The Highlanders, in claiming third at the WIAA state team championships Saturday in Wisconsin Rapids, were the highest finishing single-school program in the field, behind the large and dominant Franklin-based and Burlington-based co-ops.
"It was going to be very hard for us to manufacture another eight points (to compete with the co-ops)," Giles said. "That just wasn't going to happen. To move up next year, we'll need another good off-season, we'll need to increase our degree of difficulty.
"Hopefully, everyone will work at improving. We'll also get a few more new kids, which should help our depth and help us become more competitive."
The finish, which was augmented by a fourth-place finish by team leader Brittany Emond on the balance beam in the individual event championships, completed a stellar season for the all-underclassmen Highlanders.
They scored 141.3 points for their spot in the 10-school field as Franklin won its third straight title (150.516). Burlington finished second for the third straight year (148.001).
Giles was most impressed with how well the Highlanders finished. They were sitting in sixth going into their last rotation, the vault, and Leah Berman started the team out in a spectacular fashion with a 9.35 effort.
That was quickly followed in short succession by four other good efforts, including nines from Tori Puhl, who was battling a heel injury (9.15), Monica Caputa (9.15) and Amanda Hopkins (9.367). Homestead was so sound in the event that Emond's fine 8.95 could be thrown out.
That 37.017 team effort pushed the Highlanders ahead of Arrowhead (141.135) and North Shore rival Grafton/Cedarburg (140.7) into third. It was Homestead's best event by close to two points.
"The girls fought really well all day," Giles said. "We had a little difficulty on balance beam, but we pulled it together."
Giles also praised the effort of Elyssa Tracy, who filled in for Puhl on the balance beam and recorded a sound 8.46, which helped pull the team to a 35.316 total on the event.
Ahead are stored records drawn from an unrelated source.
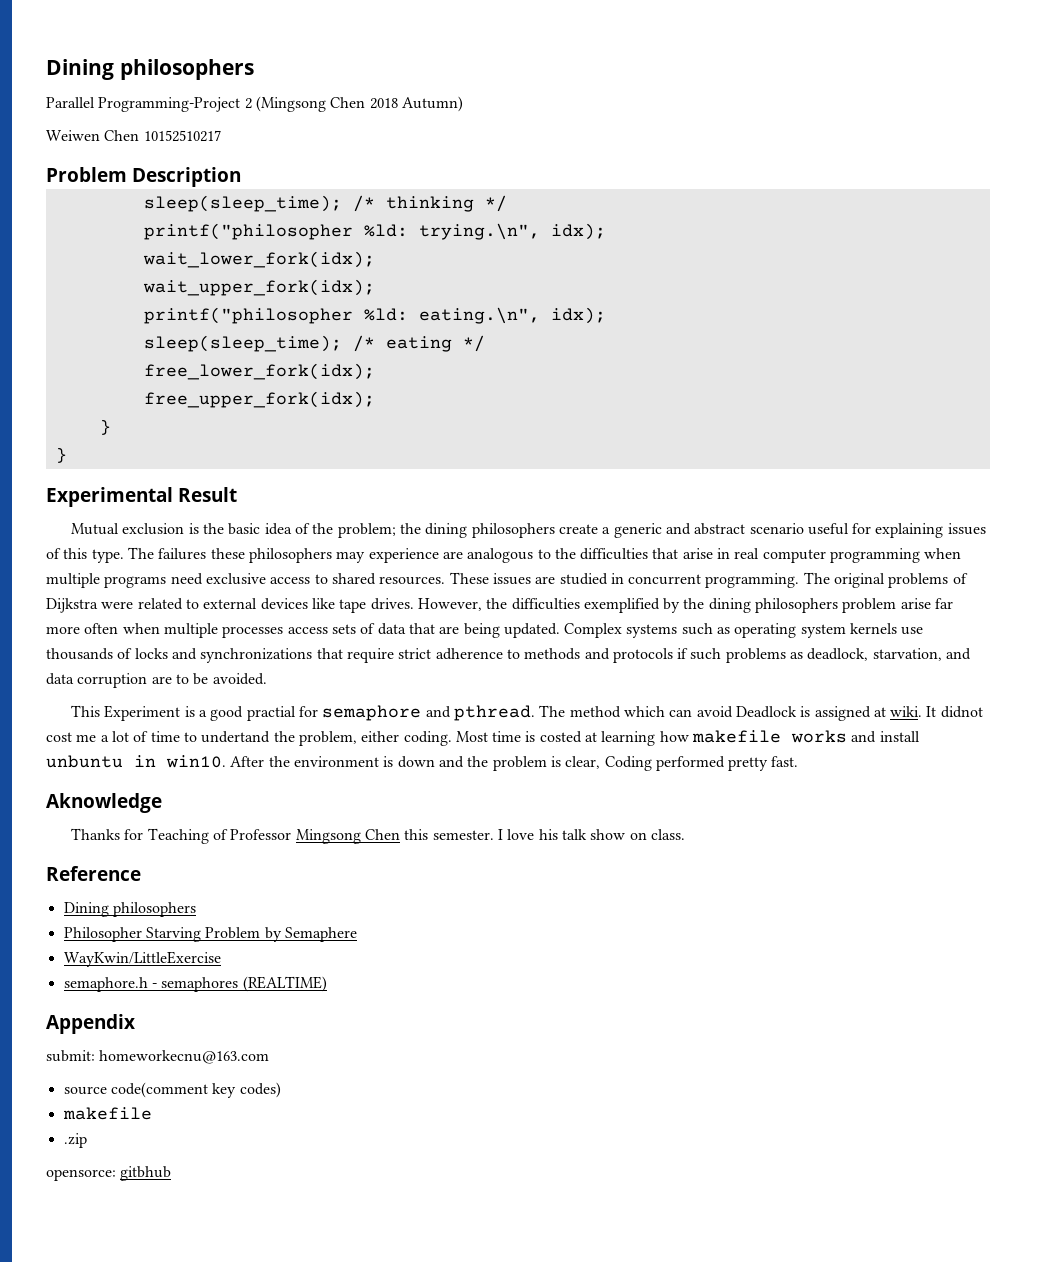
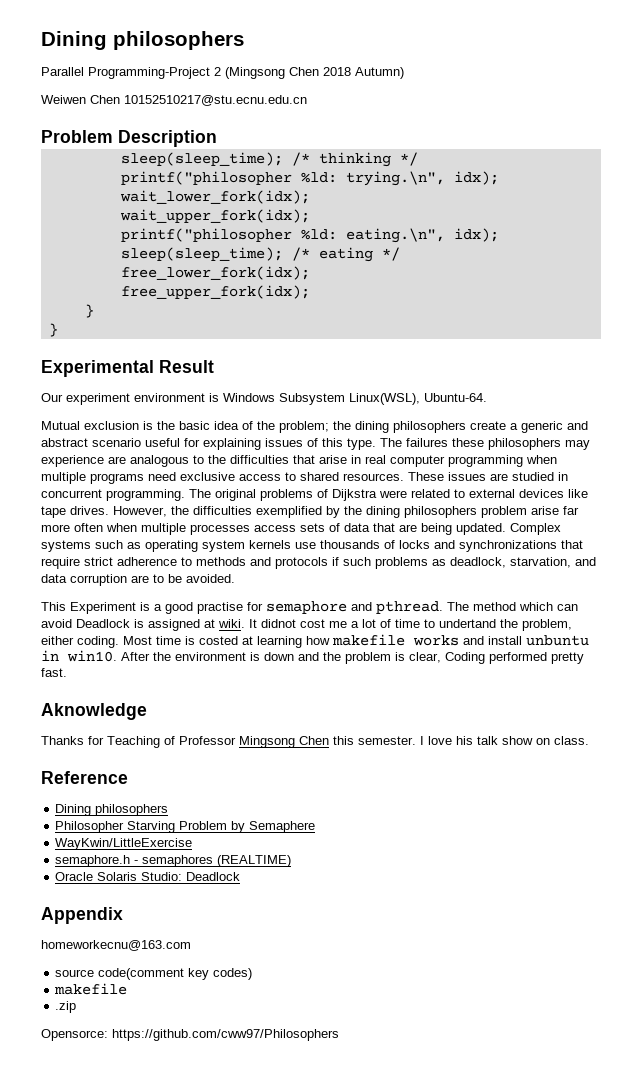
[143,130,221,142] 10152510217 -> [124,95,307,106] 10152510217@stu.ecnu.edu.cn
(237, 494) none -> [41,393,487,405] // Our experiment environment is Windows Subsystem Linux(WSL), Ubuntu-64.
[246,706,296,721] practial -> [197,602,243,614] practise
(327, 984) none -> [55,872,241,881] // Oracle Solaris Studio: Deadlock
[46,1050,95,1062] submit: -> (123, 915) none
[46,1166,172,1181] opensorce: gitbhub -> [41,1029,339,1041] Opensorce: https://github.com/cww97/Philosophers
"That was a clutch performance we absolutely had to have," Giles said.
Other good efforts during the team performance included Emond's 9.33 and Hopkins' 9.183 on beam; Emond's 9.183 and Puhl's 8.967 in floor exercise and Emond's 8.95 on bars.
Emond's solid team performance backed up a great effort in the individual events the day before. She won her fourth place medal on beam with a 9.467 score, tied for eighth on the bars (9.1) and claimed seventh in the all-around with a 36.9 total.
Giles was happy for her.
"We always know what we're going to get from Brittany," Giles said. "She's always mentally ready. She's in good physical shape and she's just very, very competitive."
In addition to her efforts, other individual scores included Berman and Caputa (9.017 each) and Hopkins 8.833, all on vault, and Tracy (8.617) and Ellie Trau (8.283) on bars.
The team portion of the season was a great point of pride for Giles. The Highlanders won the West Bend and Arrowhead Invitationals, took second at both their own Highlander and at the Whitefish Bay Invites and then claimed both the North Shore Conference and WIAA sectional titles.
And as noted, Giles is looking forward to next year.
"We'll have more depth and competition on the team," he said. "The kids are actually excited. We'll get the summer program working at the 'Y' and hopefully move on from there."